Nedîm yine bu sebeplerle, sırası geldikçe dîvân şiiri kaidelerinden ustalıkla ayrılmış, vezinden kâfiyeye, şekilden söze ve söyleyişe kadar kendini serbest kabul etmekten çekinmemiştir. Ancak onun klasik kaidelerden uzaklaşırken, büyük tabiîlikle yakınlaştığı lisan, halk dili ve söyleyişi olmuştur. Hattâ bu kaide genişletici yönü sebebiyle devrinin bâzı san’atkârları Nedîm’i büyük şâir kabul etmek bir yana hiç kıymet vermemiş, şâirler arasında ismini bile anmamışlardır.
Nedîm’in iki büyük târihin Türkçe’ye çevrilmesine katkıları dışında tek eseriDîvânı’dır.
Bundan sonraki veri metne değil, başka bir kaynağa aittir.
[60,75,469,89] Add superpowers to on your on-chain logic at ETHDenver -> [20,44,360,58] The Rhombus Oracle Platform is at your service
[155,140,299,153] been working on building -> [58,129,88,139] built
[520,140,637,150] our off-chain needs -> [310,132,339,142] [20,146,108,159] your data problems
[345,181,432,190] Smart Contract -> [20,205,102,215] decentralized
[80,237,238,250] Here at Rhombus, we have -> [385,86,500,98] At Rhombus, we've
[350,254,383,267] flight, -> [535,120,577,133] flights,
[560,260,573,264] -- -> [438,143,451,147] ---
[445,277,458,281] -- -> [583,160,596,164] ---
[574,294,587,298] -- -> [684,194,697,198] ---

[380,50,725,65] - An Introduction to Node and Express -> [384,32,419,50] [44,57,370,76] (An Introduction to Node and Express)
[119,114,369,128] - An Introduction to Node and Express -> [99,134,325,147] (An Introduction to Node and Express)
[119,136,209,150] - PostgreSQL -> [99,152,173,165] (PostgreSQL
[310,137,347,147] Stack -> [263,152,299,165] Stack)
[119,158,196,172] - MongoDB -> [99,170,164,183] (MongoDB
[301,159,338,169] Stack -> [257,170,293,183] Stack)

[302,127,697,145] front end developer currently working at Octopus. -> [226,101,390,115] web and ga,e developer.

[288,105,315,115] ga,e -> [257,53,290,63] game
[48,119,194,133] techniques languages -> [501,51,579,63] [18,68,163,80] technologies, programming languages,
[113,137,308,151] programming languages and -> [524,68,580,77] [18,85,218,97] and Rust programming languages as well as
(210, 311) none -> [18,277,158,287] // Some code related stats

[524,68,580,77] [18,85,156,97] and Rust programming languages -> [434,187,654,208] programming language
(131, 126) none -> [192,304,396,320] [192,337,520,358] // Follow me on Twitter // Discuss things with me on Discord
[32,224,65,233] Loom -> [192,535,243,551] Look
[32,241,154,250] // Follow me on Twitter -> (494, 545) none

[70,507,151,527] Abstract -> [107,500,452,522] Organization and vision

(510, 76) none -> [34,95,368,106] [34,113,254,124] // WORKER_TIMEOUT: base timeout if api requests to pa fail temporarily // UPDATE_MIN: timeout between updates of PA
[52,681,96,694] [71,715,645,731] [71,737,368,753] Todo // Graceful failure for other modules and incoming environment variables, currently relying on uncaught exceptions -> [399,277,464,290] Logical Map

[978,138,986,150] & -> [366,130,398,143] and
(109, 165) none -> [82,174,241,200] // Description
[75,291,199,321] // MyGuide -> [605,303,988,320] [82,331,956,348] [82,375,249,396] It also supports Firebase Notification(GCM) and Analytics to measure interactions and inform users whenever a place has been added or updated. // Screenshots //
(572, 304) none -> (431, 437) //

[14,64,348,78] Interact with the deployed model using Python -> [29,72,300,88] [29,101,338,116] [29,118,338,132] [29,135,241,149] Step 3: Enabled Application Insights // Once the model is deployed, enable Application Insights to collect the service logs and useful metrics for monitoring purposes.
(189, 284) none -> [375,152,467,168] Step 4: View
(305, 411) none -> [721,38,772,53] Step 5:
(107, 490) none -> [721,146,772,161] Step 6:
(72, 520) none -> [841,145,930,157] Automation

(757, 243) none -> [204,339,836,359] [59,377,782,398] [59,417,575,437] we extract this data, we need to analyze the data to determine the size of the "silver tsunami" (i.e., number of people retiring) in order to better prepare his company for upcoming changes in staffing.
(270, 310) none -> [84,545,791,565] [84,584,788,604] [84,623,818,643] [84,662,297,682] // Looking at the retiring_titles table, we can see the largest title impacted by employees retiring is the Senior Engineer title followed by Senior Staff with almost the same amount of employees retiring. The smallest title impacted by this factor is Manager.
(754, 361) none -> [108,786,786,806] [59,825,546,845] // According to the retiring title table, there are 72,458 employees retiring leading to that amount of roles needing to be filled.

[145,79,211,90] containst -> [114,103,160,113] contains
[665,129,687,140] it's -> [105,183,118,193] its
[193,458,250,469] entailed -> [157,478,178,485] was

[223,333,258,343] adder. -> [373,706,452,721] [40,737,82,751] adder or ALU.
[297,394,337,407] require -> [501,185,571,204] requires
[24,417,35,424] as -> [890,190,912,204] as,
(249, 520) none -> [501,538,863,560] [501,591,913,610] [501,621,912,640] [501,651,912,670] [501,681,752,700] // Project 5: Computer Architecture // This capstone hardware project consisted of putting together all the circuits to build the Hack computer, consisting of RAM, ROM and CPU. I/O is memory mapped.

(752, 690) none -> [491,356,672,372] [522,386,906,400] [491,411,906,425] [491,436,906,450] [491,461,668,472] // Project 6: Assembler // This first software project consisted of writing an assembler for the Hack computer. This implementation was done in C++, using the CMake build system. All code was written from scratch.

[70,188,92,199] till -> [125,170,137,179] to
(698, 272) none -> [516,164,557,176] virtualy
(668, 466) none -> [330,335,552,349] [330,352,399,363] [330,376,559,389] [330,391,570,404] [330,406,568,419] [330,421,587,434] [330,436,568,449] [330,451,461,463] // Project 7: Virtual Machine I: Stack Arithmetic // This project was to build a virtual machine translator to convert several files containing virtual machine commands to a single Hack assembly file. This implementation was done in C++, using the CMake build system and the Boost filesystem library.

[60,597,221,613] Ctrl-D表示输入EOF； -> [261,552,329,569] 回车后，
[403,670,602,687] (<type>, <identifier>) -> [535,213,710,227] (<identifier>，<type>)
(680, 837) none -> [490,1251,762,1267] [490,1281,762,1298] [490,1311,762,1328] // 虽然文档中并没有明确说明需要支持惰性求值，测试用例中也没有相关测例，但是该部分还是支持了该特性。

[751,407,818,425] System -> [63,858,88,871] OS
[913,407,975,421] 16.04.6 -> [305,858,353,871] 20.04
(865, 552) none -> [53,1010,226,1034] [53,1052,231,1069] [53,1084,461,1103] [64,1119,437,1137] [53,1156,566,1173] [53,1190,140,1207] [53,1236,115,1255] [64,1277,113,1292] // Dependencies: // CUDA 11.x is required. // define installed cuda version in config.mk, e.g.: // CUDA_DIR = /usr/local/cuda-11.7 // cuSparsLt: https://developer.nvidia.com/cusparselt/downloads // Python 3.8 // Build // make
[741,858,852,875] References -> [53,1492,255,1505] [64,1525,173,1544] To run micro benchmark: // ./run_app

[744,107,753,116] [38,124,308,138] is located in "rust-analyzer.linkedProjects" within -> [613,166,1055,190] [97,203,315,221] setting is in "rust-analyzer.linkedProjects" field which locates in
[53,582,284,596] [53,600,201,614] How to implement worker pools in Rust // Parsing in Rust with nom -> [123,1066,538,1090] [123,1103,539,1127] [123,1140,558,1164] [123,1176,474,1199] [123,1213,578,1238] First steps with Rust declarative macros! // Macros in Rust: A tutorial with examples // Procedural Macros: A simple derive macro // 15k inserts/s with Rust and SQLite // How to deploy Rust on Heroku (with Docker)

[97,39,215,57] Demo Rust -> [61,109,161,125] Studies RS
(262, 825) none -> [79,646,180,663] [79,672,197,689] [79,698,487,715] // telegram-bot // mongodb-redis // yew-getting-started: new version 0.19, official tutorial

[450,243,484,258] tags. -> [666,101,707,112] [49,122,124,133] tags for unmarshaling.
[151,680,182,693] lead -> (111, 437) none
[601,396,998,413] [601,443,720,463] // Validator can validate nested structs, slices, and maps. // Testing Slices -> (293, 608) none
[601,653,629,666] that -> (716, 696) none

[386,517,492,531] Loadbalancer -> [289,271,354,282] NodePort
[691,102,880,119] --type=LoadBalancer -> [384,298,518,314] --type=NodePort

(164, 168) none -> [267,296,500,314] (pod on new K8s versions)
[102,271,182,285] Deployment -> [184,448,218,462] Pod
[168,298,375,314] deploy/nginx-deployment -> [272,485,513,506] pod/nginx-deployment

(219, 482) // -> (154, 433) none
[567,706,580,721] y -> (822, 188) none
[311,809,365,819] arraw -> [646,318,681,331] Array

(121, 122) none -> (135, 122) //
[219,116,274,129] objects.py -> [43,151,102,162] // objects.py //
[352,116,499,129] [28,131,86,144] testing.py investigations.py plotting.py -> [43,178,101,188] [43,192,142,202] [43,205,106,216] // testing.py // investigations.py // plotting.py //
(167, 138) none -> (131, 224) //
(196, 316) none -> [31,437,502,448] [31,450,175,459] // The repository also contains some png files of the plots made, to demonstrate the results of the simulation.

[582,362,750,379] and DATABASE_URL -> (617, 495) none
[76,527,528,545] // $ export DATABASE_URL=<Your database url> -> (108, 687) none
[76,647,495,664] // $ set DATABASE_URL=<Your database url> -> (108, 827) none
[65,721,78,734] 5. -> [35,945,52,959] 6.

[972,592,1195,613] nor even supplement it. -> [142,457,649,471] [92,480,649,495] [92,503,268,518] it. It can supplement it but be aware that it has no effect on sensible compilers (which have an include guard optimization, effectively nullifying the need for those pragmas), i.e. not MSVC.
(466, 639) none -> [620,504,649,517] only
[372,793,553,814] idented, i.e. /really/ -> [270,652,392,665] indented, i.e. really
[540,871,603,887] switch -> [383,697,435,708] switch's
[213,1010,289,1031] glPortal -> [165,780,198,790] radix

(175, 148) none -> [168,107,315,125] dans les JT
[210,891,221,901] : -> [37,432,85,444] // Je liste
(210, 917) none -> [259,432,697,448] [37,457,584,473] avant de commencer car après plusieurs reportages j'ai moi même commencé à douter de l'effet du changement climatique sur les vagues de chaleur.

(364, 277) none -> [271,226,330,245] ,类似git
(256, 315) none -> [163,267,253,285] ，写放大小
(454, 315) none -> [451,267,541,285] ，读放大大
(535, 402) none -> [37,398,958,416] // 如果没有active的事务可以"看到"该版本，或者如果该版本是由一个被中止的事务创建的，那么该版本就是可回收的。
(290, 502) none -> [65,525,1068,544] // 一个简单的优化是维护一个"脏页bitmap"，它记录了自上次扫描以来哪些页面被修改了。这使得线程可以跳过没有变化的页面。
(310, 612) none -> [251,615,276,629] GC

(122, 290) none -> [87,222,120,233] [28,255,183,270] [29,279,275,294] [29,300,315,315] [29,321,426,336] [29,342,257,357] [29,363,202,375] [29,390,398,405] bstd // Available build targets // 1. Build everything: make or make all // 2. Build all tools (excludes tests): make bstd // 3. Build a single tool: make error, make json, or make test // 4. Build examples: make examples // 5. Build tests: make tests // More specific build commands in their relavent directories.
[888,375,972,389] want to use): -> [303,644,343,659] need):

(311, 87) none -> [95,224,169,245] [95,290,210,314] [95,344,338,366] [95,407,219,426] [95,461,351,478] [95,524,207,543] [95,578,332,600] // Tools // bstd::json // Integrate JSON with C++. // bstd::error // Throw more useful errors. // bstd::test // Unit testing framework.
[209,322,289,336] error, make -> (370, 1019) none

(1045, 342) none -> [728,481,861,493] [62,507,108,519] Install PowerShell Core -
1719 yılında Müneccimbaşı Derviş Ahmed Efendi’nin Sahâif-ül-Ahbâr ya da Câmi-üd-düvel adlı eserinin Türkçe’ye çevrilmesi için meydana getirilen kurula Nedîm de alınmış ve kendisi 1868 yılında İstanbul’da üç cild olarak basılan bu eserin bir kısmını Türkçe’ye çevirmiştir. Ayrıca Nedîm, Bedreddîn Aynî’nin Ikd-ül-Cümân fî târihi ehl-iz- zaman adlı Arabça eseri için 1726 yılında kurulan kırk beş kişilik kurula da katılmıştır.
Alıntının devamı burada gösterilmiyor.